While some point to Wells Fargo's surprisingly healthy first quarter (Noriel Roubini said Wells Fargo was one of the weaker banks last month in Time. What happened?) as proof the recession has bottomed out, unemployment is still 8.5 percent and likely rising at the same clip. A chipper AP story reports the first week of April had the lowest amount of new jobless claims in months. I'm not sure how much an indicator one good week in the middle of 40 does for the unemployed. This New York Times piece speculates how the strong Dow could be covering up significant problems in the overall economy.
The underlining message in nearly every story, except a very cautiously optimistic article in the Boston Globe today, is that the financial sector is doing well and depending on your politics, the benefits will never "trickle down" to the pocket books of struggling Americans. It's true that short and long-term interest rates are unbelievably low, but how will it translate into more construction of homes? The inventory of already built new homes is high and recently foreclosed homes are even higher. This may be where Wells Fargo's announced $190 billion in new loan applications are emanating. Once the glut of inventory begins to deplete in relation to low interest rates where will this segment of the economy look like?

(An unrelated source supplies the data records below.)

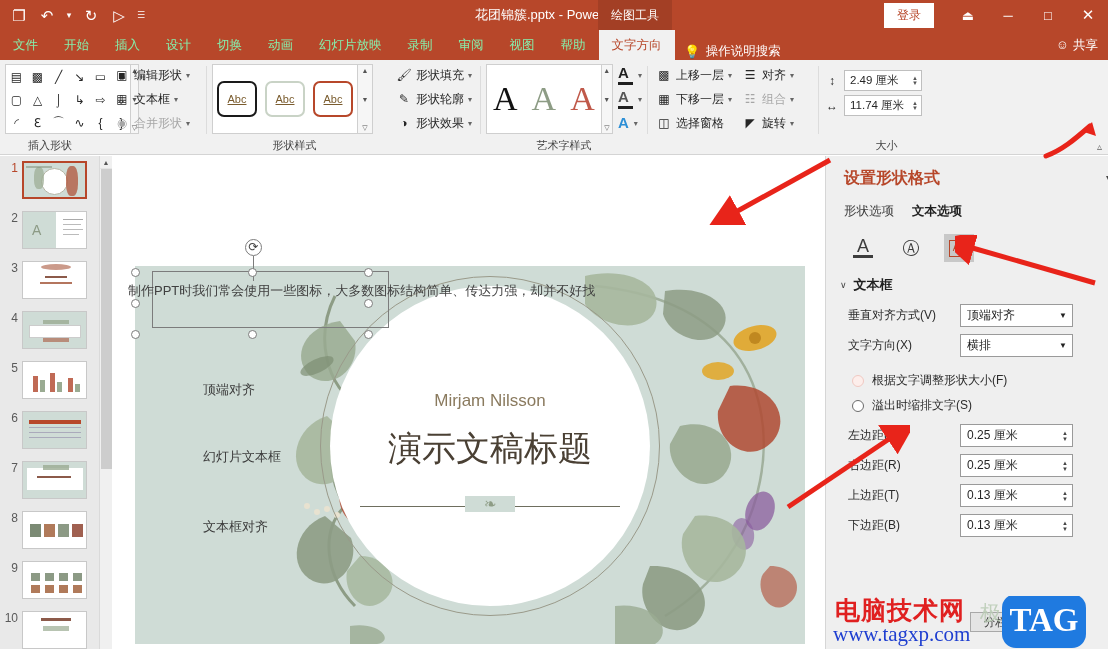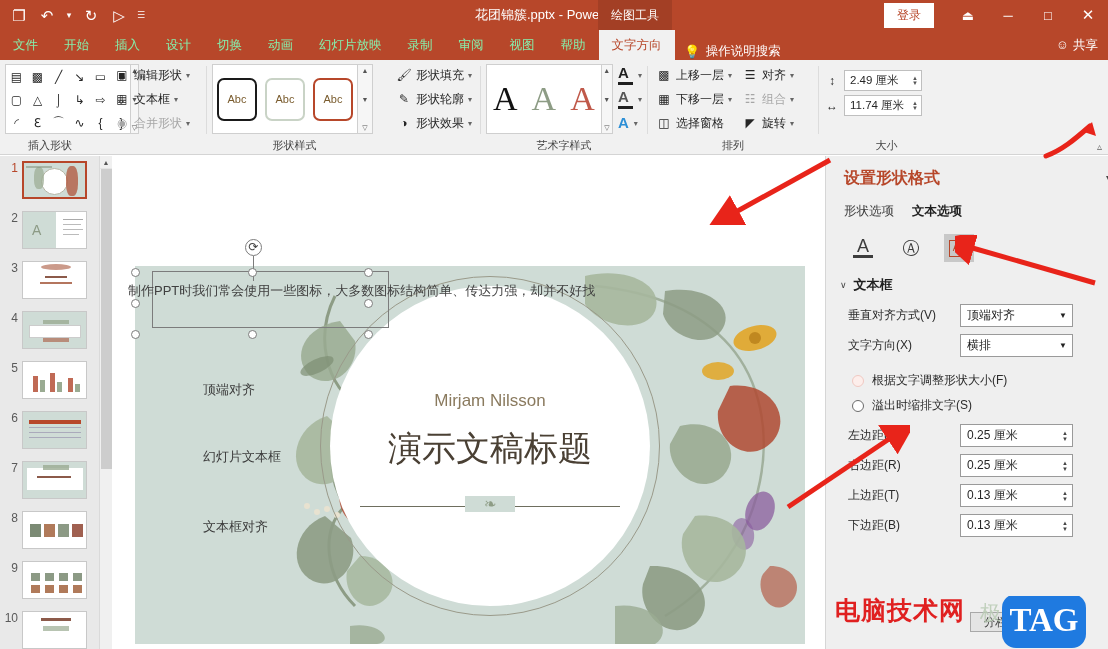--- a/index.html
+++ b/index.html
@@ -97,8 +97,8 @@
     display:flex; height:70px; border:1px solid #cfcfcf; background:#fff; align-items:center; padding:0 4px; gap:8px;
   }
   .style-thumb{
-    width:40px; height:43px; border-radius:7px; background:#fff;
-    display:flex; align-items:center; justify-content:center; font-size:11px; color:#7a5c2e;
+    width:40px; height:36px; border-radius:7px; background:#fff;
+    display:flex; align-items:center; justify-content:center; font-size:11px; color:#7a5c2e;text-decoration:underline;
   }
   .style-thumb.s1{ border:2px solid #1a1a1a; }
   .style-thumb.s2{ border:2px solid #c9d3c6; }

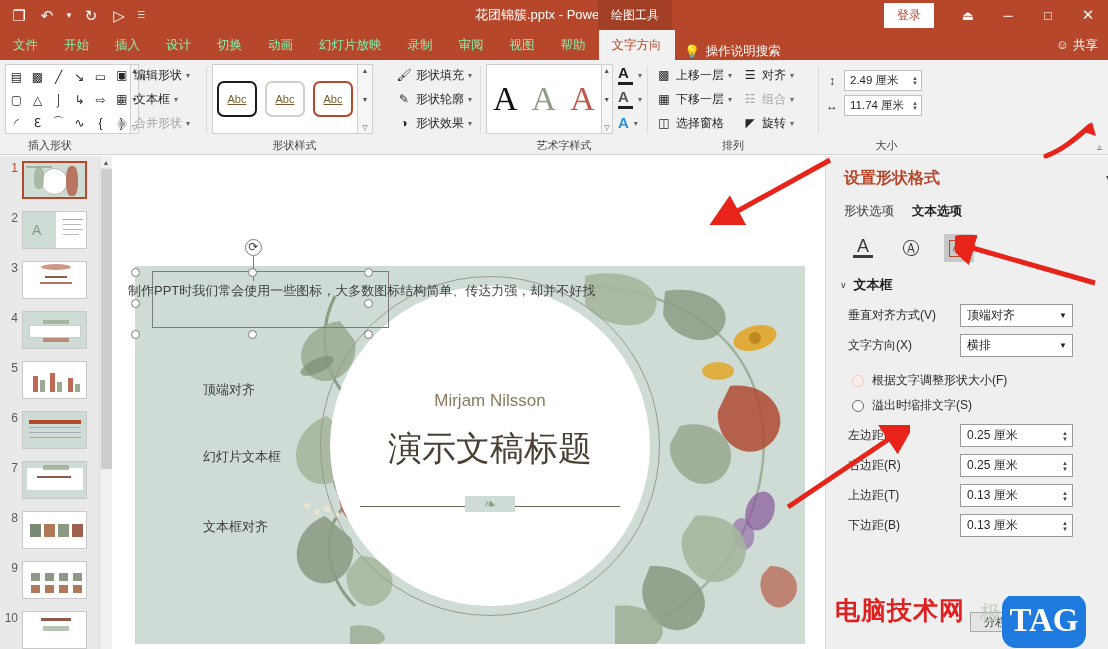--- a/index.html
+++ b/index.html
@@ -511,7 +511,6 @@
         </div>
       </div>
     </div>
-    <div class="group-label">排列</div>
   </div>
 
   <div class="group-divider"></div>

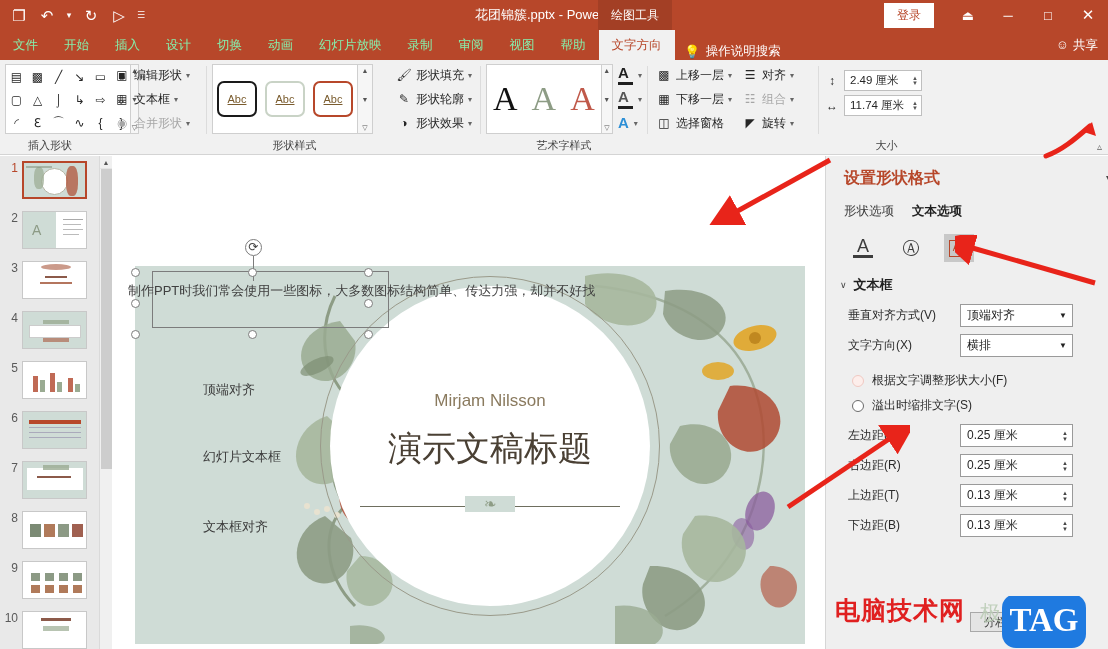--- a/index.html
+++ b/index.html
@@ -857,6 +857,7 @@
 <div class="wm">
   <div class="wm-faint">极光下载</div>
   <div class="wm-red">电脑技术网</div>
+  <div class="wm-url">www.tagxp.com</div>
   <div class="wm-tag">TAG</div>
 </div>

The job of Wall Street is to keep things positive; to eradicated jitters and to keep the wheels of finance rolling. It really has nothing to do with the problems Americans are dealing with everyday, at least, in the short term. It's likely over a half million more workers will get a pink slip this month. Add to this the previous 5 million and you have quite a segment of the population scrimping and saving and not purchasing goods and services. Don't tell Americans the economy is picking up while they sit and wait for a new job.